Redundant array of inexpensive disks (RAID) is used to configure a disk subsystem to provide better performance and fault tolerance for an application. The basic idea behind using RAID is that you spread data across multiple disk drives so that I/Os are spread across multiple drives. RAID has special significance for database-related applications, where you want to spread random I/Os (data changes) and sequential I/Os (for the transaction log) across different disk subsystems to minimize disk head movement and maximize I/O performance.
Since multiple disks increases the mean time between failures (MTBF), storing data redundantly also increases fault tolerance. A RAID appears to the operating system to be a single logical hard disk.

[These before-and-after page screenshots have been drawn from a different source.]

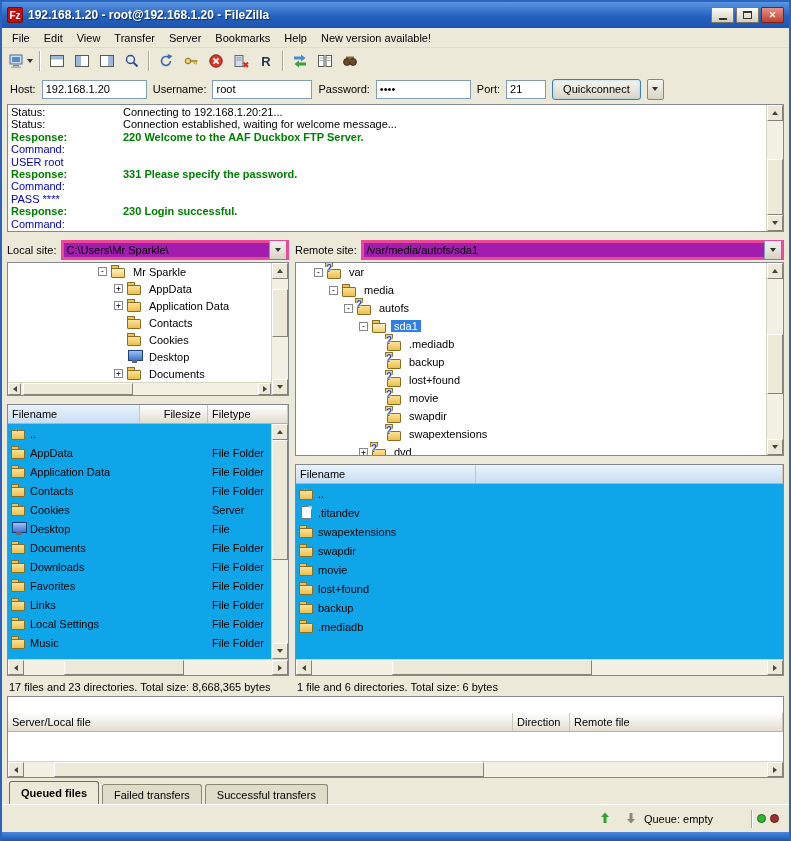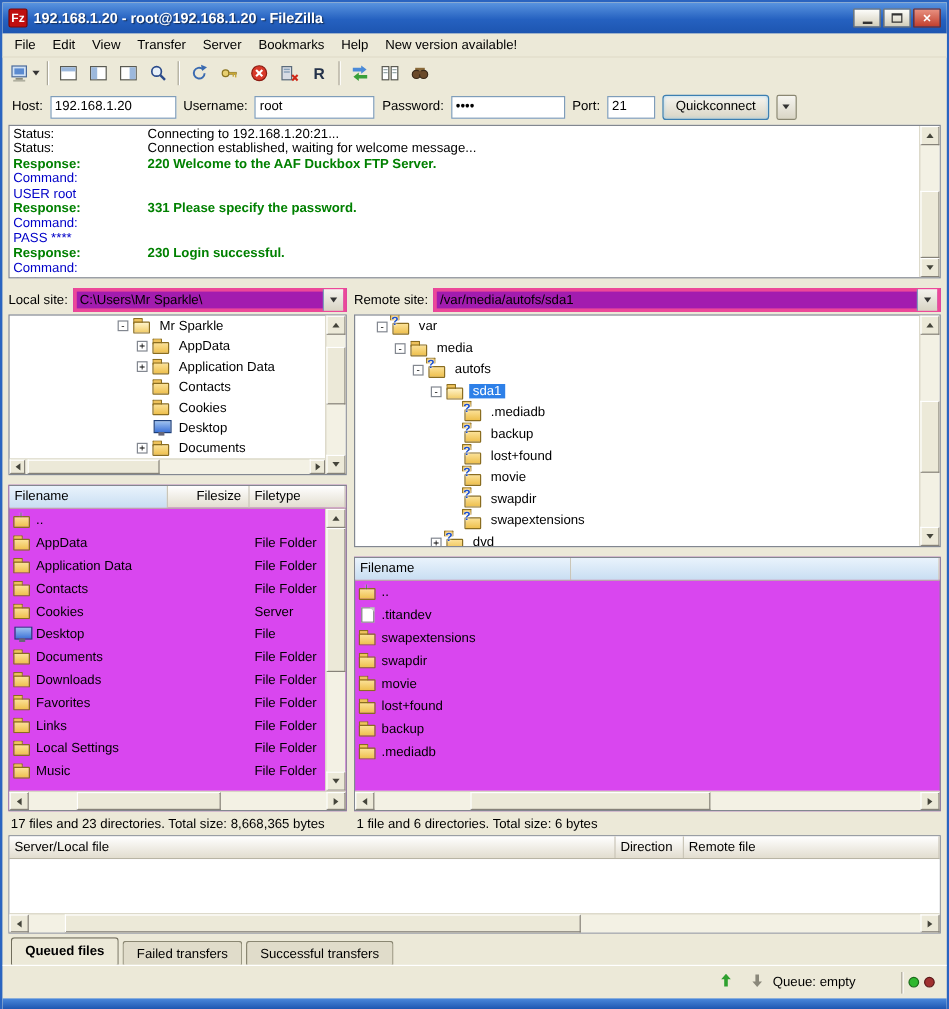--- a/index.html
+++ b/index.html
@@ -100,21 +100,21 @@
   .trow { height:17px; display:flex; align-items:center; white-space:nowrap; }
   .tree.remote .trow { height:18px; }
   .exp { width:9px; height:9px; flex:none; border:1px solid #828790; background:#fff; margin-right:4px;
          font:8px/7px "DejaVu Sans Mono",monospace; text-align:center; color:#000; }
   .exp.empty { border:none; background:transparent; }
   .tname { padding:0 3px; }
   .tname.selected { background:#2e80e8; color:#fff; }
 
   .pane-split { height:8px; flex:none; }
 
-  .list { flex:1; min-height:0; display:flex; flex-direction:column; border:1px solid #828790; background:#d946ef; }
+  .list { flex:1; min-height:0; display:flex; flex-direction:column; border:1px solid #828790; background:#0ea5e9; }
   .list-header { height:19px; flex:none; display:flex; background:linear-gradient(#ffffff,#e2ddcf); border-bottom:1px solid #b8b4a4; }
   .hcell { border-right:1px solid #cac6b8; padding:0 4px; display:flex; align-items:center; white-space:nowrap; }
   .hcell.sorted { background:linear-gradient(#e9f3fc,#c9def2); }
   .hcell.num { justify-content:flex-end; }
   .hfill { flex:1; }
   .list-rows { flex:1; overflow:hidden; display:flex; min-height:0; }
   .rows-main { flex:1; overflow:hidden; min-width:0; }
   .lrow { height:19px; display:flex; align-items:center; white-space:nowrap; }
   .c-name { width:132px; flex:none; display:flex; align-items:center; padding-left:3px; overflow:hidden; }
   .c-size { width:68px; flex:none; text-align:right; padding-right:6px; }
@@ -138,21 +138,21 @@
   .file-ic { width:11px; height:13px; margin:0 6px 0 2px; background:#fff; border:1px solid #7a7a7a; }
   .file-ic::before { content:""; position:absolute; right:-1px; top:-1px; width:0; height:0;
                      border-left:4px solid transparent; border-top:4px solid #c8c8c8; }
   .desk-ic { width:15px; height:13px; margin-right:4px; }
   .desk-ic::before { content:""; position:absolute; left:1px; top:0; width:13px; height:9px;
                      background:linear-gradient(#9ec2f0,#3f74d8); border:1px solid #1c3f7a; }
   .desk-ic::after { content:""; position:absolute; left:5px; bottom:0; width:5px; height:3px; background:#667; }
 
   
   .queue { height:82px; flex:none; margin:0 5px; border:1px solid #828790; display:flex; flex-direction:column; background:#fff; }
-  .queue-header { height:19px; flex:none; display:flex; background:linear-gradient(#ffffff,#e2ddcf); border-bottom:1px solid #b8b4a4; }
+  .queue-header { height:19px; flex:none; display:flex; background:linear-gradient(#ffffff,#e2ddcf); border-bottom:1px solid #b8b4a4;margin-top:16px; }
   .qc1 { width:505px; flex:none; }
   .qc2 { width:57px; flex:none; }
   .qc3 { flex:1; }
   .queue-body { flex:1; background:#fff; }
 
   
   .tabs { height:26px; flex:none; display:flex; align-items:flex-end; padding:3px 2px 0 7px; gap:3px; }
   .tab { height:20px; padding:0 11px; display:flex; align-items:center; background:#e0dcca;
          border:1px solid #8a8772; border-bottom:none; border-radius:3px 3px 0 0; white-space:nowrap; }
   .tab.active { background:#ece9d8; font-weight:bold; height:23px; border-color:#706d5c; }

RAID employs the technique of disk striping, which involves partitioning each drive's storage space into units ranging from a sector (512 bytes) up to several megabytes.
RAID levels

RAID-0
RAID-0 uses disk striping; that is, it writes data across multiple hard disk partitions in what is called A stripe set. This can greatly improve speed because multiple hard disks are working at the same time. You can implement RAID-0 through the use of Windows Server software or third-party hardware. Although RAID-0 gives you the best speed, it does not provide any fault-tolerance. If one of the hard disks in the stripe set is damaged, you lose all of your data. Because of the lack of faulttolerance, Microsoft doesn’t recommend storing any of your SQL Server data on RAID-0 volumes.

RAID-1
RAID-1 uses disk mirroring. Disk mirroring actually writes your information to disk twice — once to the primary file and once to the mirror. This gives you excellent fault-tolerance, but it is fairly slow, because you must write to disk twice. Windows Server allows you to implement RAID-1 with a single controller, or you can use a controller for each drive in the mirror, commonly referred to as disk duplexing. This is the recommended place for storing your transaction logs because RAID-1 gives fast sequential write speed (writing data in sequence on the disk rather than jumping from one empty spot to the next), a requirement for transaction logs.

RAID-5
RAID-5—striping with parity — writes data to the hard disk in stripe sets. Parity checksums will be written across all disks in the stripe set. This gives you excellent fault-tolerance as well as excellent speed with a reasonable amount of overhead. You can use the parity checksums to re-create information lost if a single disk in the stripe set fails. If more than one disk in the stripe set fails, however, you will lose all your data. Although Windows Server supports RAID-5 in a software implementation, a hardware implementation is faster and more reliable, and we suggest you use it if you can afford it. Microsoft recommends storing your data files on this type of RAID because data files require fast read speed as opposed to transaction logs, which need fast write speed.

RAID-10
You should use RAID-10 (sometimes referred to as RAID 0+1) in mission-critical systems that require 24/7 uptime and the fastest possible access. RAID-10 implements striping with parity as in RAID-5 and then mirrors the stripe sets. So, you get the incredible speed and faulttolerance, but RAID-10 has a drawback. With this type of RAID you get the added expense of using more than twice the disk space of RAID-1. Then again, we are talking about a situation that can afford no SQL Server downtime
Unless you can afford a RAID-10 array, Microsoft suggests a combination of RAID-5 and RAID-1. In this scenario, you place your data files on the RAID-5 array for speed and redundancy. You place your transaction log files on the RAID-1 drives so they can be mirrored.